- Try it: Please reproduce all entries word for word, leaving every image behind.

- Data:

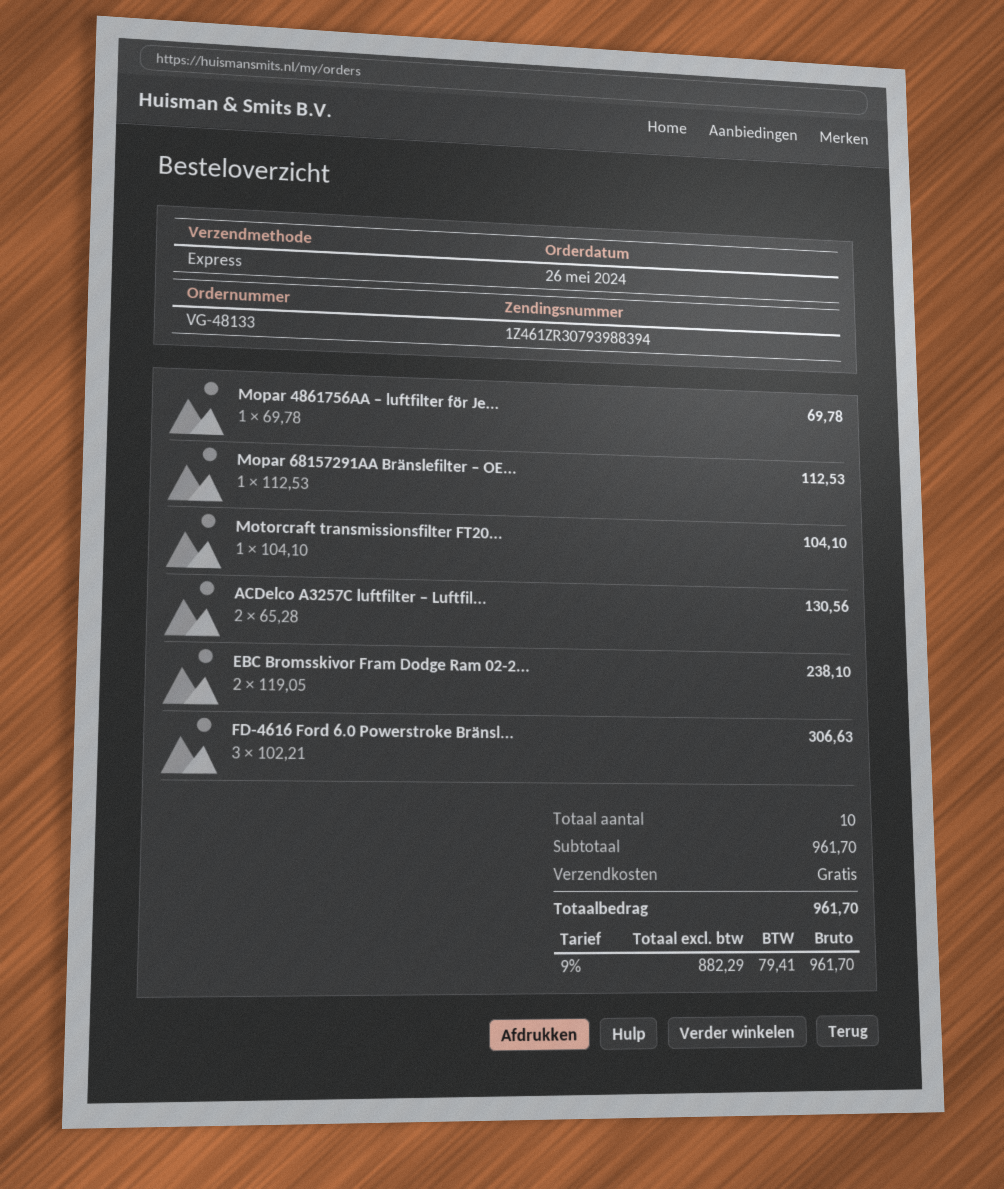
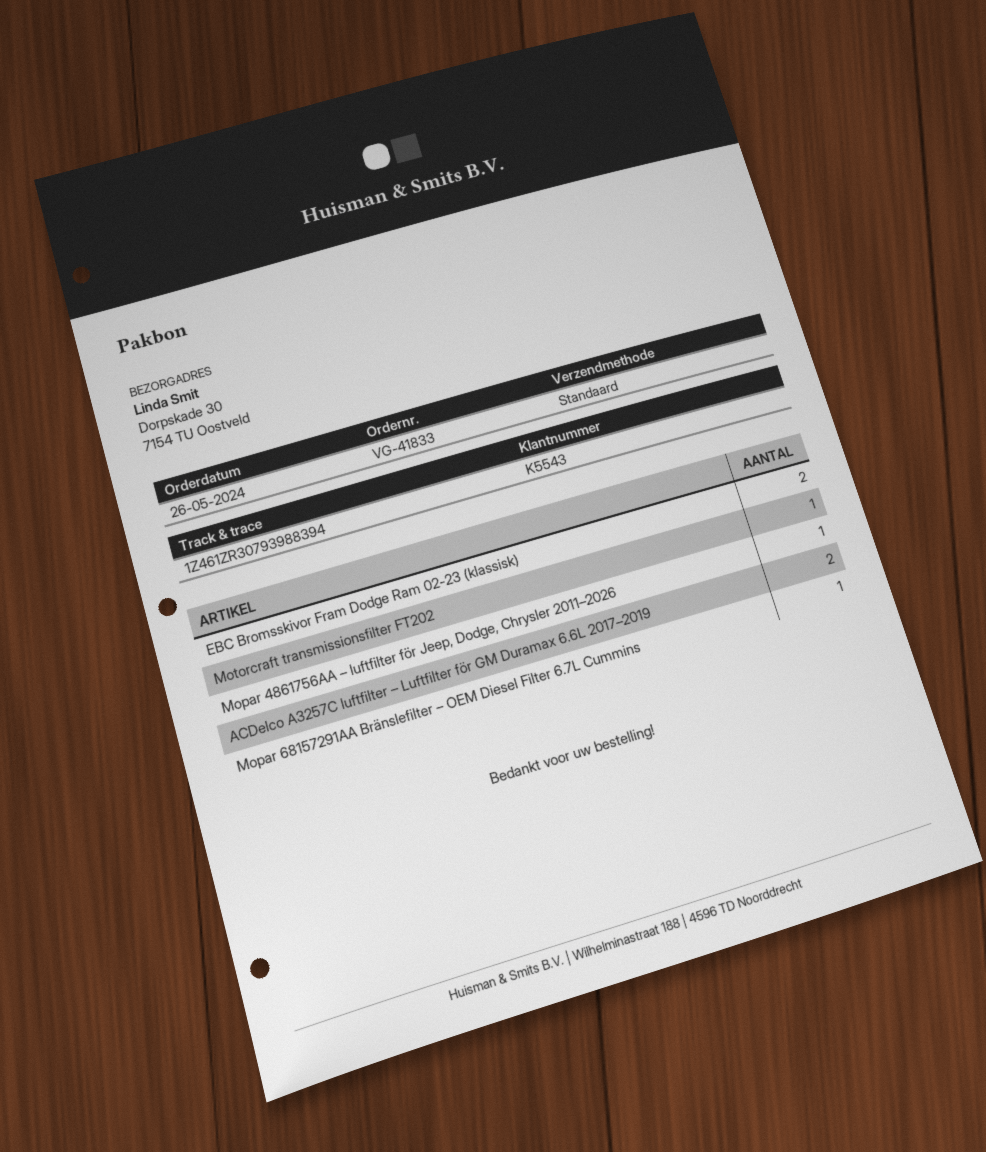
order number: VG-48133 -> VG-41833
shipping method: express -> standard
FD-4616 Ford 6.0 Powerstroke Bränsl...: 3 -> none

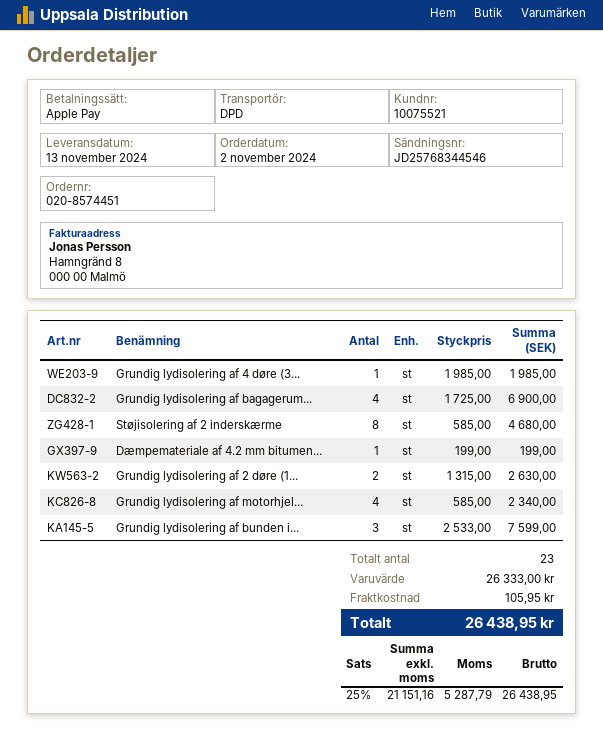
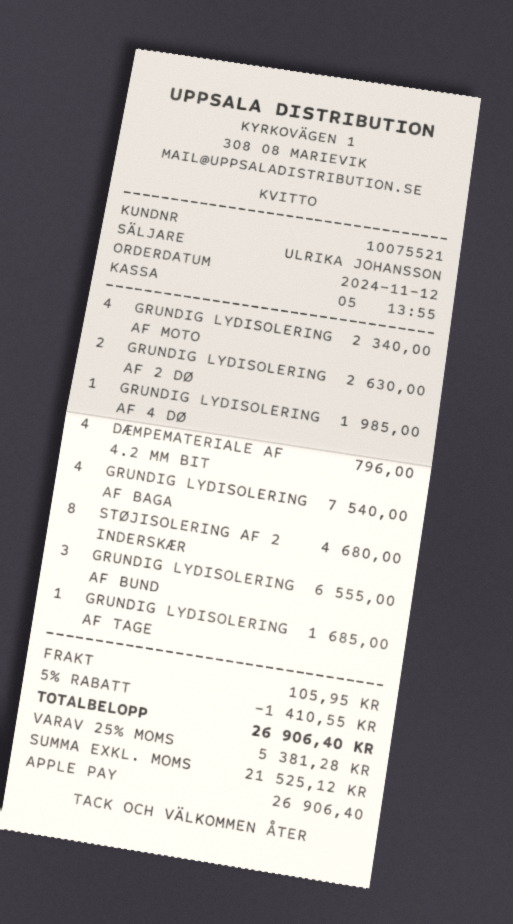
order date: 2024-11-02 -> 2024-11-12
Grundig lydisolering af bagagerum...: 4 for 6900.00 -> 4 for 7540.00
Dæmpemateriale af 4.2 mm bitumen...: 1 for 199.00 -> 4 for 796.00
Grundig lydisolering af bunden i...: 3 for 7599.00 -> 3 for 6555.00
GRUNDIG LYDISOLERING AF TAGE: none -> 1 for 1685.00
discount: none -> 5% = 1410.55
net: 21151.16 -> 21525.12
tax: 25% = 5287.79 -> 25% = 5381.28
total: 26438.95 -> 26906.40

- Your solution:
order number: VG-48133 -> VG-41833
shipping method: express -> standard
FD-4616 Ford 6.0 Powerstroke Bränsl...: 3 -> none

order date: 2024-11-02 -> 2024-11-12
Grundig lydisolering af bagagerum...: 4 for 6900.00 -> 4 for 7540.00
Dæmpemateriale af 4.2 mm bitumen...: 1 for 199.00 -> 4 for 796.00
Grundig lydisolering af bunden i...: 3 for 7599.00 -> 3 for 6555.00
GRUNDIG LYDISOLERING AF TAGE: none -> 1 for 1685.00
discount: none -> 5% = 1410.55
net: 21151.16 -> 21525.12
tax: 25% = 5287.79 -> 25% = 5381.28
total: 26438.95 -> 26906.40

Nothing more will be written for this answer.